Shares in a company represent ownership. When an individual buys shares in a company, they become one of the owners of the business. This entitles them to a share of the distributable profits of the company – the dividends.

This guide will explain how shares are issued and sold, what dividends are and the tax implications associated with dividends.


What are shares and why are they issued?

Shares represent ownership of a company. When an individual buys shares in your company, they become one of its owners. Shareholders choose who runs a company and are involved in making key decisions, such as whether a business should be sold.

While shares are most obviously associated with the stock market, most small businesses don’t go near a stock market in their lifetime. They are more likely to issue shares in their company in return for a lump sum investment. This investment may either come from friends and family or, for businesses that are looking for capital to fund high growth, through formal equity funding finance.

Formal equity finance is available through:

  • business angel investors
  • venture capital firms
  • stock markets

These investors are willing to put up capital for a share in a growth business. The advantage of raising money in this way is that you don’t have to pay the money back or pay interest to the investors. Instead, shareholders are entitled to a share of the distributable profits of the company, known as dividends.

Issuing shares in your company on a stock market can provide:

  • new finance
  • an exit for founding investors who want to realise their investment
  • a mechanism for investors to trade shares
  • a market valuation for the company
  • an incentive for staff using shares or share options
  • an acquisition currency in the form of shares
  • a way to raise your business’ profile

For more information on business angels and venture capital firms, see our guide on equity finance.


How are shares issued?

When you set up a company with share capital, you can decide on the level of share capital and its division into fixed priced shares.

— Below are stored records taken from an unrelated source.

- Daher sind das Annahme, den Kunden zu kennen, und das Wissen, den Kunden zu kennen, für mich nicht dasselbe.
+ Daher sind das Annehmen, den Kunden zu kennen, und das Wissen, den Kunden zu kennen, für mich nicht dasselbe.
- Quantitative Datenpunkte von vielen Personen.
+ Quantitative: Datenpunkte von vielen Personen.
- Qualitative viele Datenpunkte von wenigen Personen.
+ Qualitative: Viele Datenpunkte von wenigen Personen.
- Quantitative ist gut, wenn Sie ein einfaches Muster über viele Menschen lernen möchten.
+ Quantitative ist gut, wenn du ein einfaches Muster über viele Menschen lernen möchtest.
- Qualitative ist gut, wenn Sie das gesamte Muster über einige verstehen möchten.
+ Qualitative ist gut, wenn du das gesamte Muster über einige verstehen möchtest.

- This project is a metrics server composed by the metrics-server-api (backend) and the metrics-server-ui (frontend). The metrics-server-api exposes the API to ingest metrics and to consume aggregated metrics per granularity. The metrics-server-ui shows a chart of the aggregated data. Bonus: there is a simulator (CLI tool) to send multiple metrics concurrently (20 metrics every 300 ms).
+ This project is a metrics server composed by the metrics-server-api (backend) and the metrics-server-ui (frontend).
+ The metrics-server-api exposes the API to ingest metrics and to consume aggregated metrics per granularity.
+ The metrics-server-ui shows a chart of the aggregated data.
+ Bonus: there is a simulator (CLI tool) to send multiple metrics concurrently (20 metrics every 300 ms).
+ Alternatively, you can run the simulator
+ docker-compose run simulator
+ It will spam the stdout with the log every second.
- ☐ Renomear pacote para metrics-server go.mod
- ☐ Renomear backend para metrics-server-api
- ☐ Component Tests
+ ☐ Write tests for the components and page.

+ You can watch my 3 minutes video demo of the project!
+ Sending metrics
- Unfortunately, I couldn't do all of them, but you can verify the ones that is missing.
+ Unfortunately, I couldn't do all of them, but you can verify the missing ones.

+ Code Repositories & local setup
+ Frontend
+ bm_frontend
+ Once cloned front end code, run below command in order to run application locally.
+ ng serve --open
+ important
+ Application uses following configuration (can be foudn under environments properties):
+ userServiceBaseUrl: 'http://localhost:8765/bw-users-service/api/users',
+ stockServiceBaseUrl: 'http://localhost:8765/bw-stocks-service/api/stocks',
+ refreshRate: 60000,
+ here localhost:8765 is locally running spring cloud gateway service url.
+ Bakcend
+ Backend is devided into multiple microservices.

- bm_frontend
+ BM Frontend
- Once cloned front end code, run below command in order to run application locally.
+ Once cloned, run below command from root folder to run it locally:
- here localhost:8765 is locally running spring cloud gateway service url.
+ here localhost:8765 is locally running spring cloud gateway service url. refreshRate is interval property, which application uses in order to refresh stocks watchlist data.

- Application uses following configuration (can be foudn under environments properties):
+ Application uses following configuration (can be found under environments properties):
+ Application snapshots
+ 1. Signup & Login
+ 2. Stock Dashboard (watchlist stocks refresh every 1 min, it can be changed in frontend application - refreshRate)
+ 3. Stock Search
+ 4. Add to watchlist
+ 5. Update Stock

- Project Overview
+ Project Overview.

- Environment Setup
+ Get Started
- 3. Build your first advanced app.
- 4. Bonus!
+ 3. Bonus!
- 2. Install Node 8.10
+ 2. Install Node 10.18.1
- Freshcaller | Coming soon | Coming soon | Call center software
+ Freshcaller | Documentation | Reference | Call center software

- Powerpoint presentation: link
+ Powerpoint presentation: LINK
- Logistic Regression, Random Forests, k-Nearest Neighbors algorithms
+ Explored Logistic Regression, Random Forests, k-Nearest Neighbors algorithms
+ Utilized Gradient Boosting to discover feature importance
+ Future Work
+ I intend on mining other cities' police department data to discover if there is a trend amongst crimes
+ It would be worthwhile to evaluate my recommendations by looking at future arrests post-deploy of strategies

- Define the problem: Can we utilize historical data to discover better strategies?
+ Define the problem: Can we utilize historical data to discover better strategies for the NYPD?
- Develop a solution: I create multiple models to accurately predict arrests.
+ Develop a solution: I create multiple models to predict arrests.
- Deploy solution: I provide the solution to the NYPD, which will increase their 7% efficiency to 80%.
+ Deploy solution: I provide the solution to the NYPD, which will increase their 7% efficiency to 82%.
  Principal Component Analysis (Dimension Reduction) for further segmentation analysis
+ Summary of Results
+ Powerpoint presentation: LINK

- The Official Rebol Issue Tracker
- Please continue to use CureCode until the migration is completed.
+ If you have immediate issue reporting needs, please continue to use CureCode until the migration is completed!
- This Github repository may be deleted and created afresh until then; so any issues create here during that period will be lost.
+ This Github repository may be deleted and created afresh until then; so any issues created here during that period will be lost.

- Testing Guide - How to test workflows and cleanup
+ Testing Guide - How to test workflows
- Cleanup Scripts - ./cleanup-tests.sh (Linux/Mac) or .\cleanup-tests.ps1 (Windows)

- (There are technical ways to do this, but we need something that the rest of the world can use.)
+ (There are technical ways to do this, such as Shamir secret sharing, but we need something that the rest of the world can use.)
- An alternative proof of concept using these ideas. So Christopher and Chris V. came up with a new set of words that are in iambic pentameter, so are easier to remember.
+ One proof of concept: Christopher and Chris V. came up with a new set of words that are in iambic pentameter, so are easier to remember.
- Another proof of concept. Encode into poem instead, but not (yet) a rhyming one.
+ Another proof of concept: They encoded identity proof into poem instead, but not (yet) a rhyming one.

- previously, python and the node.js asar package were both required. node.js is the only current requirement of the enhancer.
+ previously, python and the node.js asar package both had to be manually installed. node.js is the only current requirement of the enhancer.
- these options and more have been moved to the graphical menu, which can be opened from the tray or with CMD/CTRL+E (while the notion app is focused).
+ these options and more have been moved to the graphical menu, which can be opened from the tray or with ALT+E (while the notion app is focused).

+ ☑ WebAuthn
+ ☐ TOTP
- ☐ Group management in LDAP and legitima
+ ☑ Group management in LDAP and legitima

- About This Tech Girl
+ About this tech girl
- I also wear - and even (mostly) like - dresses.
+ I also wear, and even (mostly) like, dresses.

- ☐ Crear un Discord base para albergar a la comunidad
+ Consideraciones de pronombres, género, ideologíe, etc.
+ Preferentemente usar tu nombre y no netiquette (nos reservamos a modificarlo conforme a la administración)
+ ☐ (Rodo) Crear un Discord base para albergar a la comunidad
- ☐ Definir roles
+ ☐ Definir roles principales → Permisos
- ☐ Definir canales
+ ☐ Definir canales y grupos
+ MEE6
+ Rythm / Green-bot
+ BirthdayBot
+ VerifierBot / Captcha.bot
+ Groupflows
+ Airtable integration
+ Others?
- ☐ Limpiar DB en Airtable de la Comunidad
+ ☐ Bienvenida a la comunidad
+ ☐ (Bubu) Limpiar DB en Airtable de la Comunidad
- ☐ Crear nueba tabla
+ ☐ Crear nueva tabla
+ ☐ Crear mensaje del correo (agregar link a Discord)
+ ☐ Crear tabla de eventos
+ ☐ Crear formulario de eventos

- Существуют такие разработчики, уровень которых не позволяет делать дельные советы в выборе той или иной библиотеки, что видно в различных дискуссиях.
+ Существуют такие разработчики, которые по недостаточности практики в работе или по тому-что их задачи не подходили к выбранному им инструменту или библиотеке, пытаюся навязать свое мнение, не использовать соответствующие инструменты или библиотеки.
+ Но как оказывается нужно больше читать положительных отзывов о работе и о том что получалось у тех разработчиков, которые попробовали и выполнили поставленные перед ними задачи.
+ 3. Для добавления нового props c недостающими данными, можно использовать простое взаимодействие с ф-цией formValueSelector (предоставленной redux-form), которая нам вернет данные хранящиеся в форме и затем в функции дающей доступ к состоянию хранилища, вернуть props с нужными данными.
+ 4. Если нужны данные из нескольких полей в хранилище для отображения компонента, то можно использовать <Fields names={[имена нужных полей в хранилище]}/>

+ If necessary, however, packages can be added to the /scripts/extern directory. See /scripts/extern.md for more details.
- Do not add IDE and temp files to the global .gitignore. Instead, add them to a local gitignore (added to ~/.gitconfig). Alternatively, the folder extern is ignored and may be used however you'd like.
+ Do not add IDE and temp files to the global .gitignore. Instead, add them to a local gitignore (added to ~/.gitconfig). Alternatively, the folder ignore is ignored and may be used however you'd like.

A statement of capital and initial shareholdings must be delivered to Companies House on form IN01 on incorporation of the company.

This will set out:

  • the amount of share capital the company will have
  • the division of the share capital

The founders of the company must sign form IN01 and the memorandum of association and state the number of shares they want. These are then issued upon incorporation. Find form IN01 on the Companies House website – Opens in a new window.

Family or friends

You may choose to issue shares to family or friends in return for investment in your business, rather than accepting the offer of a loan from them. That way you’re not obliged to make repayments. It is important to formalise any agreement with family members or friends as this can help you avoid or resolve any disputes that may arise in future. For more information see our guide on financing from friends and family.

Employees

Employee share ownership schemes offer employees a stake in the business, encouraging loyalty and helping you to retain key staff. They also provide an incentive or reward for performance and can help recruitment. See our guide on how to set up employee share schemes.

Issued capital

A company need not issue all its capital at once. Issued capital is the nominal – rather than actual – value of the part of the share capital that has been issued to shareholders.

For example, a company that issues 500 shares at £1 each has an issued share capital of £500.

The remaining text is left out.